The resolution will be in effect through the rest of Fall Semester, Spring Semester and throughout the summer. Moving the funds will allow GSS to fund more research and get the funds out to graduate students as soon as possible.

“We, in the last year, increased the reward to $1,000 per grant, and we’re able to reward usually 25. This resolution is going to change the amount that we can reward to 40, so there will be 40 people that can get up to a $1,000 grant for their research,” GSS President Kaelyn Ferris said.

There is a review committee that looks at the applications of the graduate students who want funding for a project. The committee gives its decision of who gets funding to the Graduate College, and the Graduate College then disperses the funding out, Ferris said.

The travel grant is a lottery-based grant.

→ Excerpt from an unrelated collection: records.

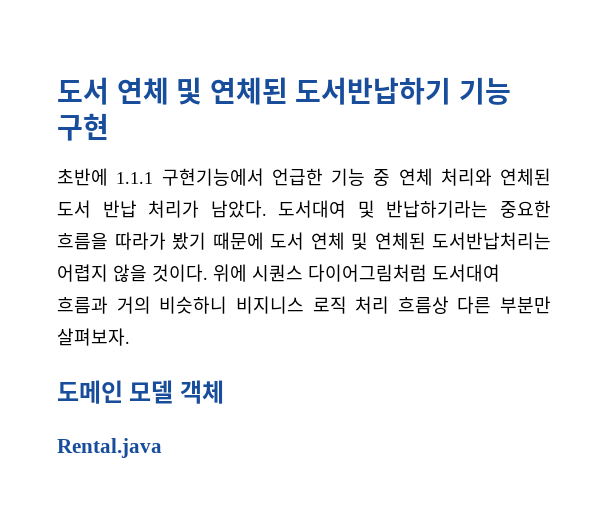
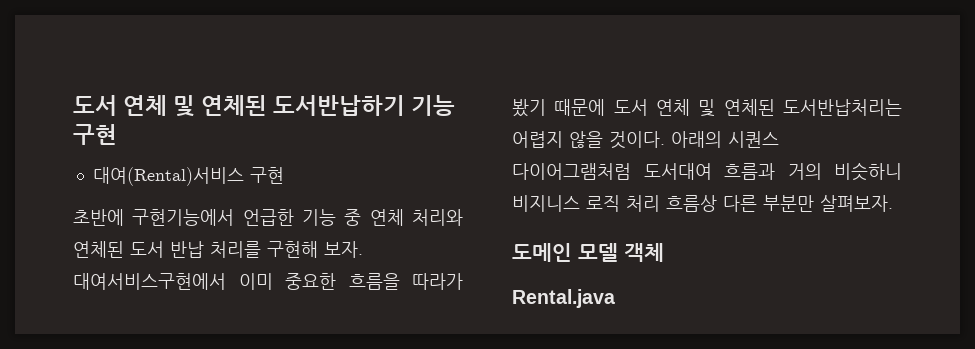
+ 대여(Rental)서비스 구현
- 초반에 1.1.1 구현기능에서 언급한 기능 중 연체 처리와 연체된 도서 반납 처리가 남았다. 도서대여 및 반납하기라는 중요한 흐름을 따라가 봤기 때문에 도서 연체 및 연체된 도서반납처리는 어렵지 않을 것이다.
+ 초반에 구현기능에서 언급한 기능 중 연체 처리와 연체된 도서 반납 처리를 구현해 보자. 대여서비스구현에서 이미 중요한 흐름을 따라가 봤기 때문에 도서 연체 및 연체된 도서반납처리는 어렵지 않을 것이다.
- 위에 시퀀스 다이어그림처럼 도서대여 흐름과 거의 비슷하니 비지니스 로직 처리 흐름상 다른 부분만 살펴보자.
+ 아래의 시퀀스 다이어그램처럼 도서대여 흐름과 거의 비슷하니 비지니스 로직 처리 흐름상 다른 부분만 살펴보자.

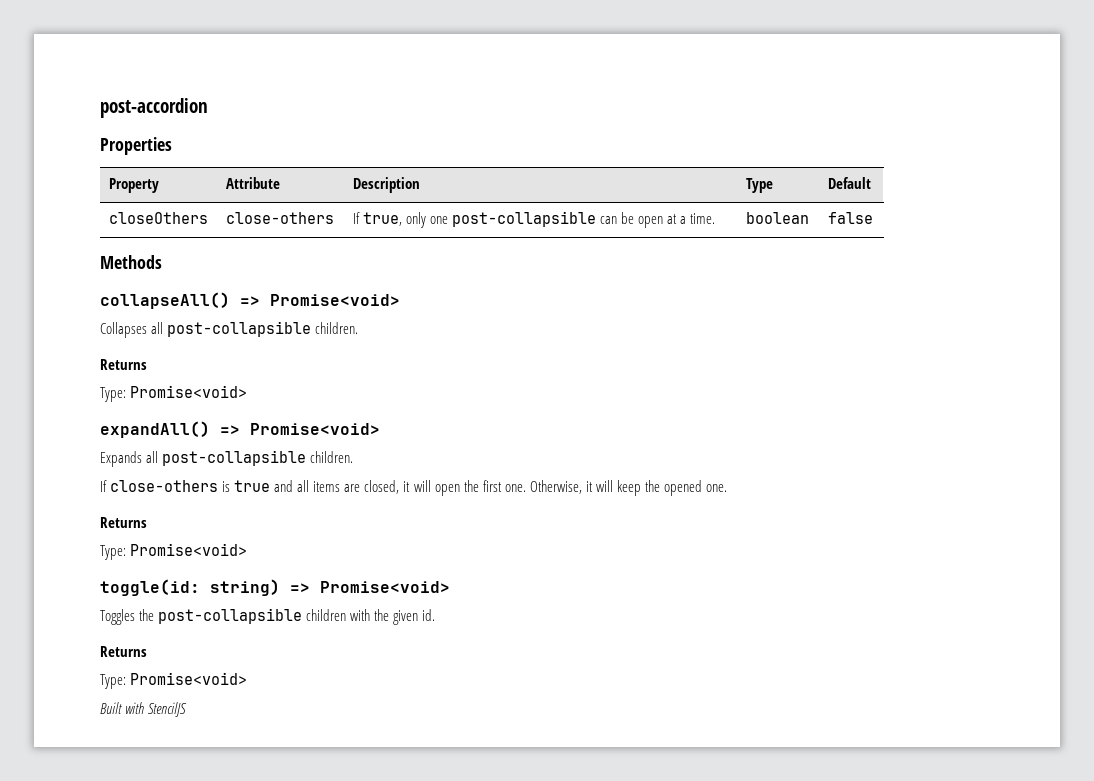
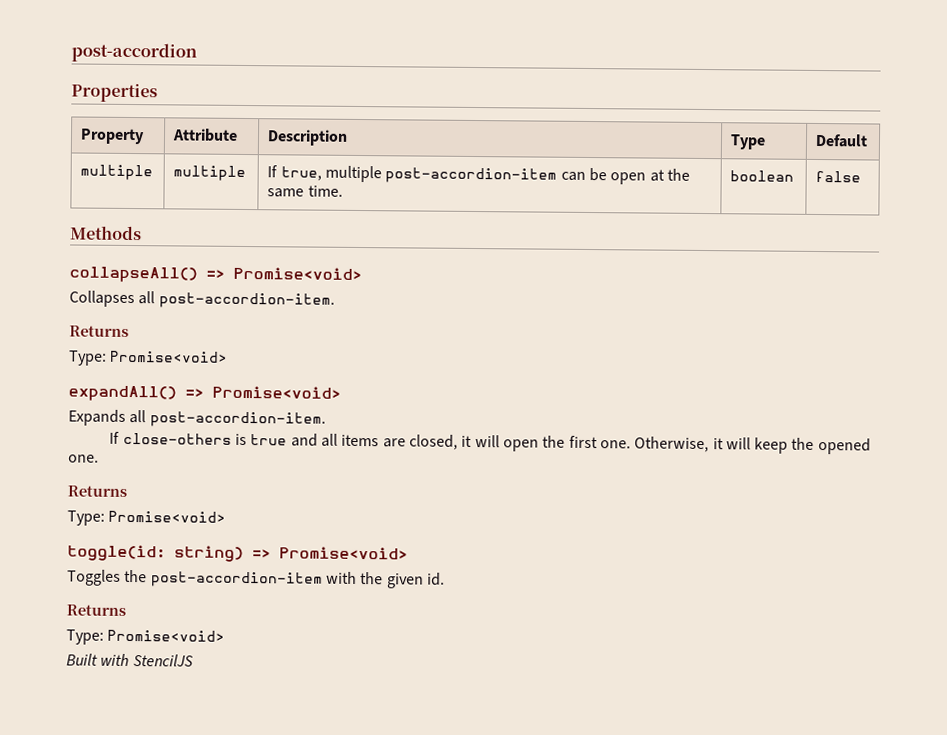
- closeOthers | close-others | If true, only one post-collapsible can be open at a time. | boolean | false
+ multiple | multiple | If true, multiple post-accordion-item can be open at the same time. | boolean | false
- Collapses all post-collapsible children.
+ Collapses all post-accordion-item.
- Expands all post-collapsible children.
+ Expands all post-accordion-item.
- Toggles the post-collapsible children with the given id.
+ Toggles the post-accordion-item with the given id.

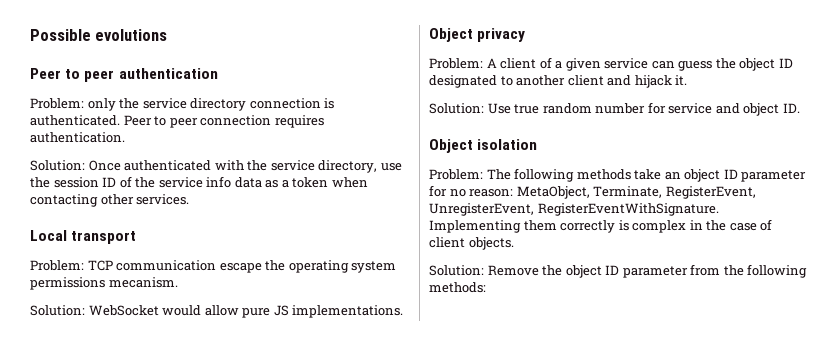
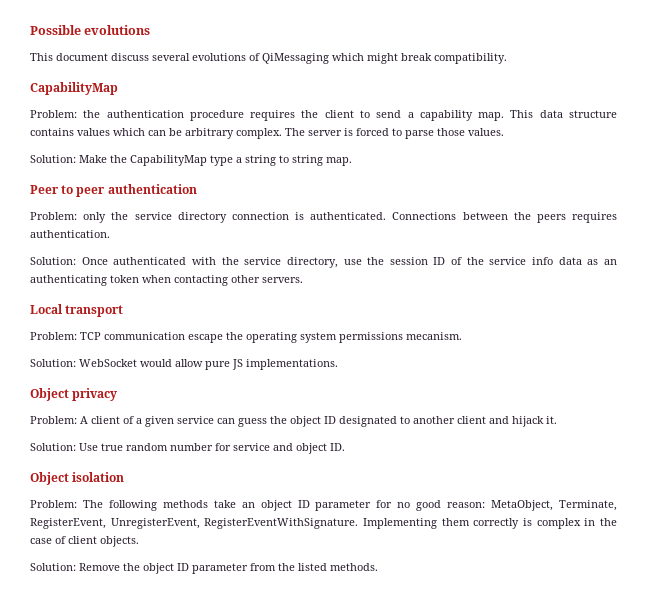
+ This document discuss several evolutions of QiMessaging which might break compatibility.
+ CapabilityMap
+ Problem: the authentication procedure requires the client to send a capability map. This data structure contains values which can be arbitrary complex. The server is forced to parse those values.
+ Solution: Make the CapabilityMap type a string to string map.
- Peer to peer connection requires authentication.
+ Connections between the peers requires authentication.
- Solution: Once authenticated with the service directory, use the session ID of the service info data as a token when contacting other services.
+ Solution: Once authenticated with the service directory, use the session ID of the service info data as an authenticating token when contacting other servers.
- Problem: The following methods take an object ID parameter for no reason: MetaObject, Terminate, RegisterEvent, UnregisterEvent, RegisterEventWithSignature.
+ Problem: The following methods take an object ID parameter for no good reason: MetaObject, Terminate, RegisterEvent, UnregisterEvent, RegisterEventWithSignature.
- Solution: Remove the object ID parameter from the following methods:
+ Solution: Remove the object ID parameter from the listed methods.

That grant is for traveling to a conference that is out of Athens. The recipient is given $500 to pay for hotel and conference expenses, among other things. 

There is not a review process for this grant. There is a pool of applications, and they are pulled until the grant money runs out, Ferris said.

When graduate students apply for the travel grant, they are required to say which conference they will be going to. After the student returns, they have six months to provide a list of expenses. If the total does not add up to $500 or $250, they have to return the remaining balance to the university, GSS Treasurer Amid Vahedi said.

“The idea is to shift from a $500 travel grant to a $150 one and then use the extra money to increase the number of grantees for the original reward grant from 25 to 40. By also reducing the travel award, we can award more people some amount of coverage for their conference expenses,” Ferris said.